Looking for technology that helps clinicians be brilliant

June 16, 2017 / By L. Gordon Moore, MD

Doctors work really hard to take care of their patients, but find the technology at their fingertips is more of an obstruction and friction than a resource. Natural language processing (NLP) can help unlock it as a resource.

Ideally when I document my interaction with a patient and the information I know about them, I should be able to send that data off, and various things should happen without further input from me. For instance, the diagnoses coding should happen from the natural language I used to describe what’s going on. If we had engines intelligent and quick enough to do this work, it would relieve me from picking numbers from lists and trying to learn coding language that is ultimately useless to me.

We have an opportunity to improve healthcare delivery in the United States and across the world by using vast quantities of data to better understand the care we’re delivering, the quality of that care, and opportunities for improvement.

Unstructured data:

An overwhelming majority of clinical information is not in a structured format that machines can use, so we have to either ignore it or begin to structure it. The information in an electronic medical record (EMR) is structured and precisely formatted, but relatively limited beyond general demographic clarifications. An example of unstructured data you can’t code is the fact that my patient is a smoker and I’ve advised them to quit but they’ve declined for various reasons.

Those reasons, whether they be religious objections to treatments or social support issues, are critically important to provide quality care. When we aggregate the sum of that inaccessible information, we have a missed opportunity in caring for people and a population segment. This untapped resource is a huge opportunity. If we can get to the unstructured data, I can begin to respond to regulatory requirements around quality reporting that, right now, add immense friction to a physician’s life.

If I can use technology to read unstructured data through NLP, I can respond to the reporting requirements. Additionally, I will have unleashed vast resources to improve the quality of the care I deliver because I now have more opportunities to see hidden patterns. This helps me understand where we have leverage to help people and populations achieve better outcomes.

Many clinical phrases can be said and reported various ways, such as complete heart block, heart block or electrical block in the heart. We can use technology to link all of these terms and understand the common idea behind them. We can use machines to extract that information and turn them into codes while simultaneously reporting it to the designated entities. This allows me to focus on the needs of my patients, rather than finding and picking from limited lists.

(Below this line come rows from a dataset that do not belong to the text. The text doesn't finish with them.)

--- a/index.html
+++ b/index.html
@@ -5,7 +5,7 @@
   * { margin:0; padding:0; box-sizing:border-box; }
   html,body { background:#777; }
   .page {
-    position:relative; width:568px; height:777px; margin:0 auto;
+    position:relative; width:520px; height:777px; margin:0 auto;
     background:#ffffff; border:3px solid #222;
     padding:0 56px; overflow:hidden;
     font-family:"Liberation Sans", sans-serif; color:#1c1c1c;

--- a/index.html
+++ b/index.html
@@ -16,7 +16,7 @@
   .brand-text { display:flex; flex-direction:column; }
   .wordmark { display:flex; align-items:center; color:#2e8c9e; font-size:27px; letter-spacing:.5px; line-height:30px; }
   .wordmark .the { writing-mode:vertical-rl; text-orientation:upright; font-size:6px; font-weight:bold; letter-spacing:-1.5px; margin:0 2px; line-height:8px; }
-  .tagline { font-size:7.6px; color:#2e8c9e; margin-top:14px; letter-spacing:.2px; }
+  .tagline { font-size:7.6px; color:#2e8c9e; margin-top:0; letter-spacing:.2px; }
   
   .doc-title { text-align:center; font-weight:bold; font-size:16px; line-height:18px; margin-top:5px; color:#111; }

I believe the enhanced NLP we’re doing and growing can potentially enhance coding, but the greater potential is outside the coding universe. Enhanced NLP will change the way research is conducted, especially through registries. For example, in the American trauma registry, trauma surgeons and trauma researchers work together with that registry to understand advancing the best care possible for suffering patients. To do this, they ask all Level 1 trauma centers around the country to contribute information for every patient that meets the criteria. The list of detailed information around that criteria is quite long. They want to know the consequences, symptoms, interventions and therapies, in addition to other details such as what happened in the OR. It requires a significant amount of detail so a rich national database can be used to advance our understanding of how to deliver good care.

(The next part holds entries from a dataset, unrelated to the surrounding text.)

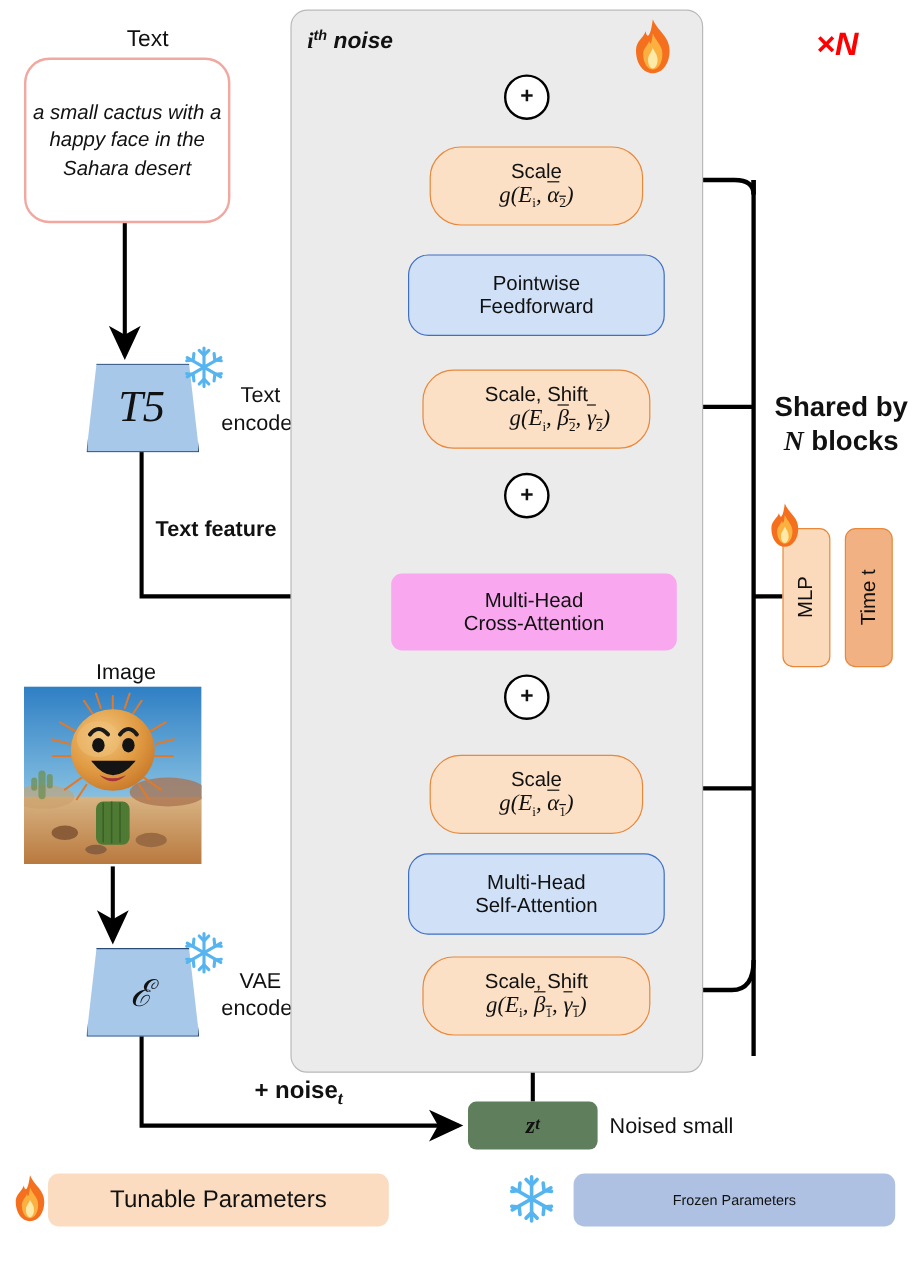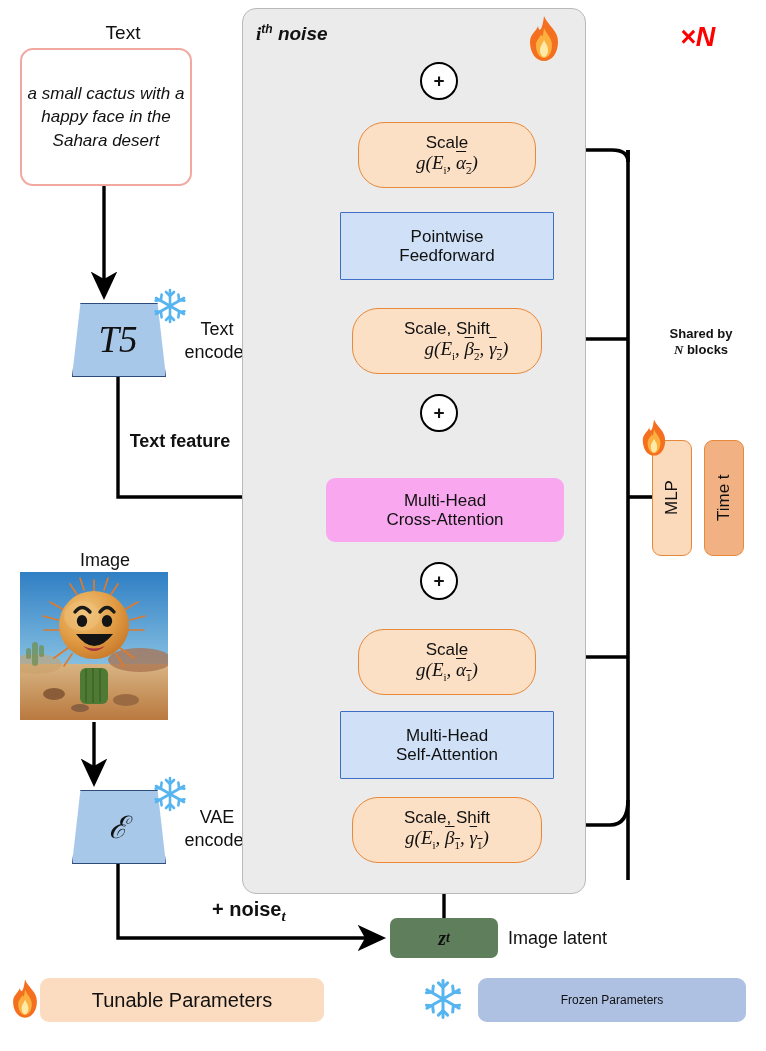--- a/index.html
+++ b/index.html
@@ -32,7 +32,7 @@
   
   #text-caption{left:48px;top:22px;width:150px;font-size:19px;text-align:center;}
   #prompt-box{left:20px;top:48px;width:168px;height:134px;background:#fff;
-     border:2.5px solid #f1a8a0;border-radius:13px;
+     border:2.5px solid #f1a8a0;border-radius:21px;
      font-family:"Liberation Sans",sans-serif;font-style:italic;font-size:17px;
      line-height:1.38;text-align:center;display:flex;align-items:center;justify-content:center;}
   #t5-trap{left:72px;top:303px;width:92px;height:72px;

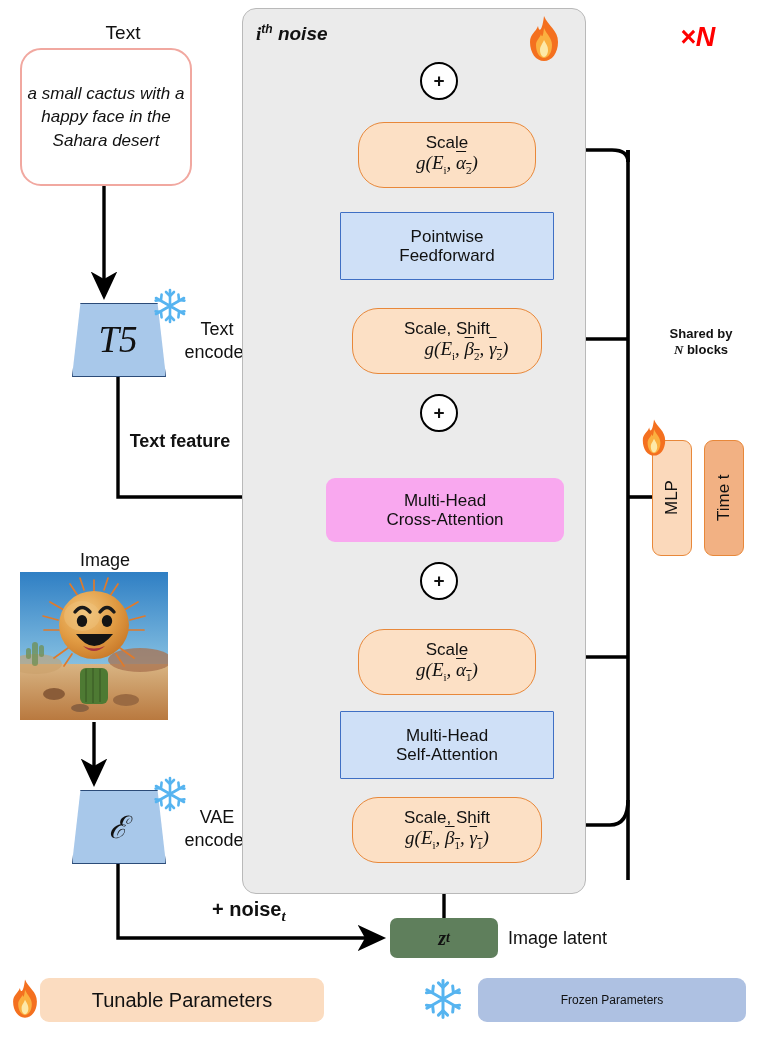--- a/index.html
+++ b/index.html
@@ -19,7 +19,7 @@
   
   .pill{border-radius:26px;}
   .peach{background:#fce0c5;border:1.6px solid #e8883a;}
-  .blue{background:#cfe0f7;border:1.8px solid #3f6fc4;border-radius:1px;}
+  .blue{background:#cfe0f7;border:1.8px solid #3f6fc4;border-radius:17px;}
   .pink{background:#f9a8ef;border:none;border-radius:9px;}
   .node{line-height:1.12;font-size:17px;}
   .node .l2{font-size:17px;}

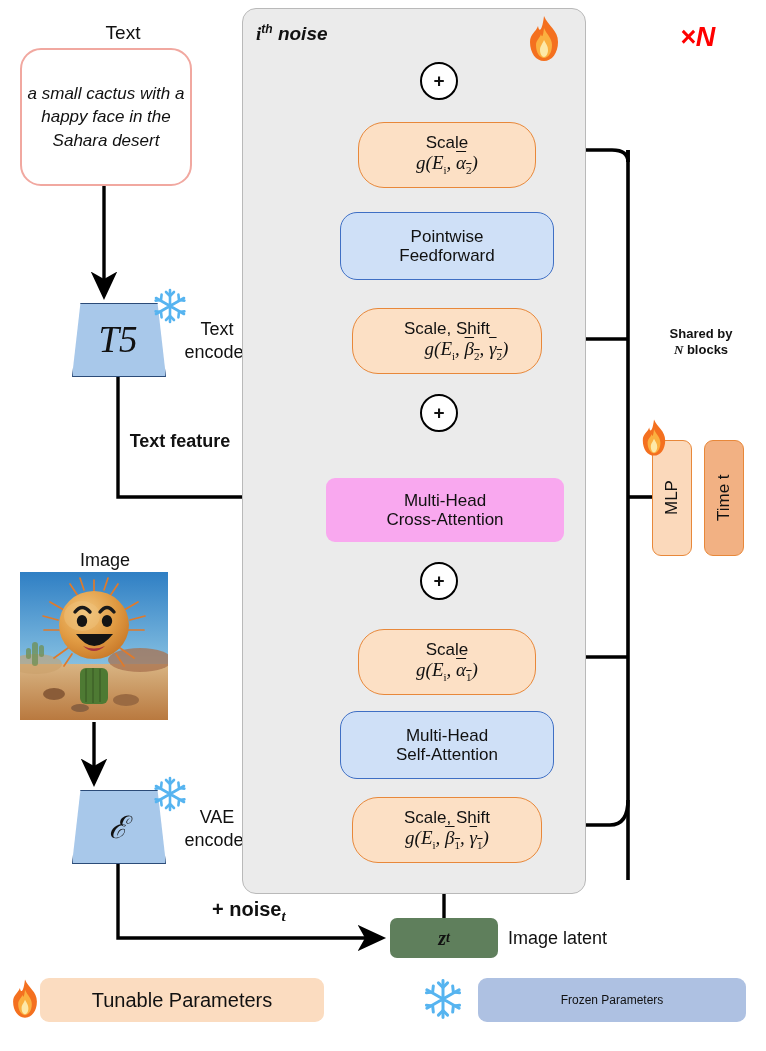--- a/index.html
+++ b/index.html
@@ -55,7 +55,7 @@
   #noise-label{left:212px;top:898px;font-size:20px;font-weight:bold;}
 
   
-  #shared-label{left:636px;top:326px;width:130px;font-size:13px;font-weight:bold;
+  #shared-label{left:636px;top:326px;width:130px;font-size:23px;font-weight:bold;
       line-height:1.2;text-align:center;}
   .vbox{writing-mode:vertical-rl;transform:rotate(180deg);
         display:flex;align-items:center;justify-content:center;font-size:17px;}

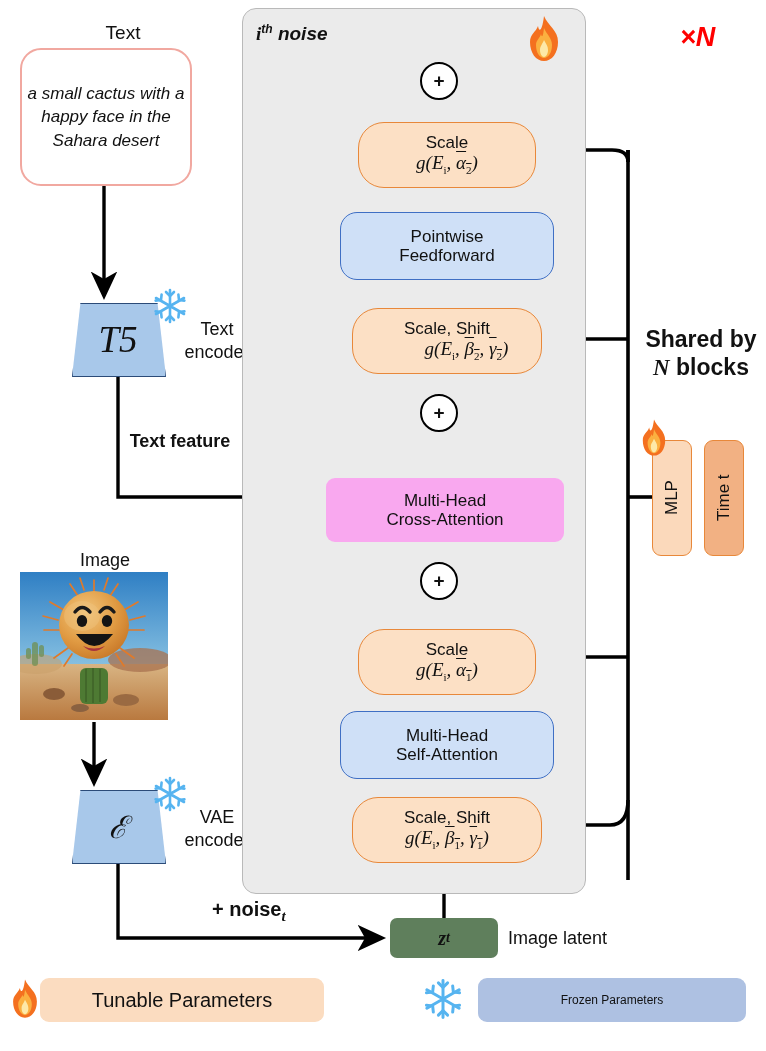--- a/index.html
+++ b/index.html
@@ -317,7 +317,7 @@
   <span>z</span>
     <span class="sub" style="font-size:14px;">t</span>
 </div>
-<div class="abs" id="zt-label">Image latent</div>
+<div class="abs" id="zt-label">Noised small</div>
 
 <div class="abs" id="shared-label">
   <div>Shared by</div>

Realistically, it’s quite difficult to extract this information from medical records because a significant portion is unstructured. An operative note when a surgeon comes out of the OR and writes down details is information captured for that patient. It’s useful for that patient, but we miss the opportunity to understand advancing medicine if we can’t elegantly extract that information from this black box of a dictated note and use it to enhance research.

Facilities have registrars who do this abstraction work. The ease of their work depends on the engines they’re using and the probability that they’re going to have a complete and accurate set of data for each patient. A lot of hospitals recognize they could use help in terms of easing the work, so they can give data for more patients and enhance the accuracy of the data. There’s variability in the way people can find information hidden in the charts, abstract it and give it to the national database.

Big picture.

Hospitals look for ways to unburden their staff to improve productivity and accuracy. They would be very interested in further discussion about how we can help them do their work better and faster.

In my dream of dreams, I am looking for technology that helps an average clinician be brilliant, day after day, for their patients. Technology should be an enabler and make it easier for me to do my work.

L. Gordon Moore, MD, is senior medical director for Populations and Payment Solutions at 3M Health Information Systems.